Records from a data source
————

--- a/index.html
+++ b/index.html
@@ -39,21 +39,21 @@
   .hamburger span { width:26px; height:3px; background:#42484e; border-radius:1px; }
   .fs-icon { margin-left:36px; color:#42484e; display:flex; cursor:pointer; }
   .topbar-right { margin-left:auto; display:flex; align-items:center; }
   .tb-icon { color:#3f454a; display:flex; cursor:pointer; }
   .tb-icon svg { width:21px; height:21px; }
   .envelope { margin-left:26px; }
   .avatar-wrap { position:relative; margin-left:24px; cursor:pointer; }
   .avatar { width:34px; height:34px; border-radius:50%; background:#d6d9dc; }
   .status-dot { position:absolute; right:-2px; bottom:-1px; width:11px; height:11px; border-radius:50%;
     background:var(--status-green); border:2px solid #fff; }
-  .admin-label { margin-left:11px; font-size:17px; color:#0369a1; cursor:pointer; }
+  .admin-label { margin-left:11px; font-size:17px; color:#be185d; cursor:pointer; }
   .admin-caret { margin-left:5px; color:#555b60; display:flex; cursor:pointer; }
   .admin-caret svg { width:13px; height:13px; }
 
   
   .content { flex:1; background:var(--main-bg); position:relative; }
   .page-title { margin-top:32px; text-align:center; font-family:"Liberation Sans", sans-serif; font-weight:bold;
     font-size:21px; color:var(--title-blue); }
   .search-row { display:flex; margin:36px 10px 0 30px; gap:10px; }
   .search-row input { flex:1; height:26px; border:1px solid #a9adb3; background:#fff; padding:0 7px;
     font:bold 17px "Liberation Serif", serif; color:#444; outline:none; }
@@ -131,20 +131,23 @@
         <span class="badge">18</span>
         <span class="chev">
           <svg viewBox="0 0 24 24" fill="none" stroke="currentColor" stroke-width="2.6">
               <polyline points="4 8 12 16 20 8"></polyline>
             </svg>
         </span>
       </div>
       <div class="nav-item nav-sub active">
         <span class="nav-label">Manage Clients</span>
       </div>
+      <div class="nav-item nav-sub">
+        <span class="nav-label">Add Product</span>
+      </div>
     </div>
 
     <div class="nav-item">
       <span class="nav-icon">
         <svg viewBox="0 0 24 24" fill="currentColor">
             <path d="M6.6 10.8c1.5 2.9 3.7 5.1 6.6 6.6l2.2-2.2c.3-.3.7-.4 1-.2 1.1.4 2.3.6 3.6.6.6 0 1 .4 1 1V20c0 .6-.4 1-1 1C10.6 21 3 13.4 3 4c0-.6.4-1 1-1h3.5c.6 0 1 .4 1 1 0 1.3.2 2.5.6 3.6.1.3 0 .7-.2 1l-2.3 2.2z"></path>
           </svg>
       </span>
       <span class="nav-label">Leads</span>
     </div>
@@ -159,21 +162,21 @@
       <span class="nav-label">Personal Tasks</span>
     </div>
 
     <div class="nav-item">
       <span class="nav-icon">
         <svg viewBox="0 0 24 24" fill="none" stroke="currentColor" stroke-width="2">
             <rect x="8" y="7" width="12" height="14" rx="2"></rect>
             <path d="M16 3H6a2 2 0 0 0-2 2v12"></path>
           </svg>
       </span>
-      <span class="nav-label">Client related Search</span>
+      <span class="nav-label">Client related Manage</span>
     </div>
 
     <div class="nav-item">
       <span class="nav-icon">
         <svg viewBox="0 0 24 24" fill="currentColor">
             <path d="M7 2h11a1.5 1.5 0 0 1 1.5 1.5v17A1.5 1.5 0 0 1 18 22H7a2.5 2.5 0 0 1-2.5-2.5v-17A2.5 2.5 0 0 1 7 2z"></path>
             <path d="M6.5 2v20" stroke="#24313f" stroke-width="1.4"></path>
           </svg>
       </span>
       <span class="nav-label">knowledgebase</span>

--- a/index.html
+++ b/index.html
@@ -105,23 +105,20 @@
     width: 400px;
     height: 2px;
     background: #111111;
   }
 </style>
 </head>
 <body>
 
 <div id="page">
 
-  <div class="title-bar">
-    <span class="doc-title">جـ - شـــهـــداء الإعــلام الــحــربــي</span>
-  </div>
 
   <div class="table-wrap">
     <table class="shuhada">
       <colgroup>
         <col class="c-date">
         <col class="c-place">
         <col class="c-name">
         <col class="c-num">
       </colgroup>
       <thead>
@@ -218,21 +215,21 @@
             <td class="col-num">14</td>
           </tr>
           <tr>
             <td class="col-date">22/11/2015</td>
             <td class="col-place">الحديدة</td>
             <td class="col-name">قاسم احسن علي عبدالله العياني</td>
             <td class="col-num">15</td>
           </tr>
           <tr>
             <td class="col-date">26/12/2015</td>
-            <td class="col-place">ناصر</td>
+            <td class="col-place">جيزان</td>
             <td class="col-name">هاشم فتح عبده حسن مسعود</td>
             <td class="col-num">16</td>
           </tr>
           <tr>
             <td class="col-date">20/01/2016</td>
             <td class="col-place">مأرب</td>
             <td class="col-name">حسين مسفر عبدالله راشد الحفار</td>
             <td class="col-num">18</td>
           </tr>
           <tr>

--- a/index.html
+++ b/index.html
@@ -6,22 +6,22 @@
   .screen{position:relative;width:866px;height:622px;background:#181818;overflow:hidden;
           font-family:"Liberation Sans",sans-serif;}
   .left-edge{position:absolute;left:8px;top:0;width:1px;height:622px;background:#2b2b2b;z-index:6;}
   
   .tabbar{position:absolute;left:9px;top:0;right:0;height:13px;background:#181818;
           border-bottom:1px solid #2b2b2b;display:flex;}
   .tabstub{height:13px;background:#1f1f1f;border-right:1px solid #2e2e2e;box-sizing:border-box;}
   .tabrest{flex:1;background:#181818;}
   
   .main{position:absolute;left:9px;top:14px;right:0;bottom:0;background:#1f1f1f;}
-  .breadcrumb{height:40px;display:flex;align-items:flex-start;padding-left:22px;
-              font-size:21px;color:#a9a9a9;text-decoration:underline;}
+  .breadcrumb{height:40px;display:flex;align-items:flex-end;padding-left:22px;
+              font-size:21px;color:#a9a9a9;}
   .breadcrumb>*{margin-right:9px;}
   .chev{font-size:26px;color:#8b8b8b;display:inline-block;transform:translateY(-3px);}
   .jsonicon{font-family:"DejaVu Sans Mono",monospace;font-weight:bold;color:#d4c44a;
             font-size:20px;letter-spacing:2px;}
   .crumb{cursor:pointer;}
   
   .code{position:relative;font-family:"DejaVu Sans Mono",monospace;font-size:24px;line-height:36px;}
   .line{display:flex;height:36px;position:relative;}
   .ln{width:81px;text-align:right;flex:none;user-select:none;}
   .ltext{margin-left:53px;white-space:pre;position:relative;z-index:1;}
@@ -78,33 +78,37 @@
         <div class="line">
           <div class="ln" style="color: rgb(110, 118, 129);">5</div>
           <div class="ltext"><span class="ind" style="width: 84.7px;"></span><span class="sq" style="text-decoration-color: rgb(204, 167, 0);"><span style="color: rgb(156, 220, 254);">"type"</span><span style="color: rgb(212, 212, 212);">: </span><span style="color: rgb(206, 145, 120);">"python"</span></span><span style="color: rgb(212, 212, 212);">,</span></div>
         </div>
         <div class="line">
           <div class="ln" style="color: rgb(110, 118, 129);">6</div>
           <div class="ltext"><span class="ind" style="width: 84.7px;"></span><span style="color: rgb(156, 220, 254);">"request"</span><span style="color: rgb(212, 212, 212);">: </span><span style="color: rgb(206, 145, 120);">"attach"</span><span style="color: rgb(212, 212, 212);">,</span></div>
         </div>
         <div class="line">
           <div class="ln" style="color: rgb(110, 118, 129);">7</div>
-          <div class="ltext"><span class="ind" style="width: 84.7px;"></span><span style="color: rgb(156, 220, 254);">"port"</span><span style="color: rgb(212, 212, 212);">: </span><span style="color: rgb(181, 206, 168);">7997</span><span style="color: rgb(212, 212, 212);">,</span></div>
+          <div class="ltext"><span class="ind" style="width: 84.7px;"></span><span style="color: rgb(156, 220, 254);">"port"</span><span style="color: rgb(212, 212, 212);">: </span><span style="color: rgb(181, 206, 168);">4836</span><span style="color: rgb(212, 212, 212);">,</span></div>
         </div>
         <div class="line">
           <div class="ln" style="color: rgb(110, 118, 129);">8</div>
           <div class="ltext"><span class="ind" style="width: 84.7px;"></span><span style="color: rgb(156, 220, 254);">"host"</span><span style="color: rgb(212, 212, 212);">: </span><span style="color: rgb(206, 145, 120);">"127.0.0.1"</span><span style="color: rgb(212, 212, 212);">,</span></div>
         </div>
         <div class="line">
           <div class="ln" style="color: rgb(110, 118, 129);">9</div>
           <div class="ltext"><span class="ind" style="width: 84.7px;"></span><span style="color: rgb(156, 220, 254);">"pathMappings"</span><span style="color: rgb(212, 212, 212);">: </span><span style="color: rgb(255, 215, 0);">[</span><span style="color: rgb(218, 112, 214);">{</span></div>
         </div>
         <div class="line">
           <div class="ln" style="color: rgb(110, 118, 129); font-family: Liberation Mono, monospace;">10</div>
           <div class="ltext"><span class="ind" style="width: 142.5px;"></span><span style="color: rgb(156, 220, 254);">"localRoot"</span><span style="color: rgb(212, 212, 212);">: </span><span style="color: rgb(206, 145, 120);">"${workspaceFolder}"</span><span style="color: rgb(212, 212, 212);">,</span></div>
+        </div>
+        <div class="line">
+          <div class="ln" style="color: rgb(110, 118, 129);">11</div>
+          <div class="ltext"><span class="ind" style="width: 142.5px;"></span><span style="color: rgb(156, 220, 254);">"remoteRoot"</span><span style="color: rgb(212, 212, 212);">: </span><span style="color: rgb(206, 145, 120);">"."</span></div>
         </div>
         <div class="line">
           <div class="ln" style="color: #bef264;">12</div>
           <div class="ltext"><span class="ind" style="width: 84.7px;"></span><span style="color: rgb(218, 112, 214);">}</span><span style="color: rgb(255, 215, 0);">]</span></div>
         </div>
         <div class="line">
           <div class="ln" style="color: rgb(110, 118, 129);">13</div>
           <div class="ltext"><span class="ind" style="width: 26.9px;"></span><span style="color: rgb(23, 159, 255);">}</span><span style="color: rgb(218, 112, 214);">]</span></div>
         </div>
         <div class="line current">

————

Look through the entries above; copy every line holding the string "solid".

     background:var(--status-green); border:2px solid #fff; }
   .search-row input { flex:1; height:26px; border:1px solid #a9adb3; background:#fff; padding:0 7px;
           border-bottom:1px solid #2b2b2b;display:flex;}
   .tabstub{height:13px;background:#1f1f1f;border-right:1px solid #2e2e2e;box-sizing:border-box;}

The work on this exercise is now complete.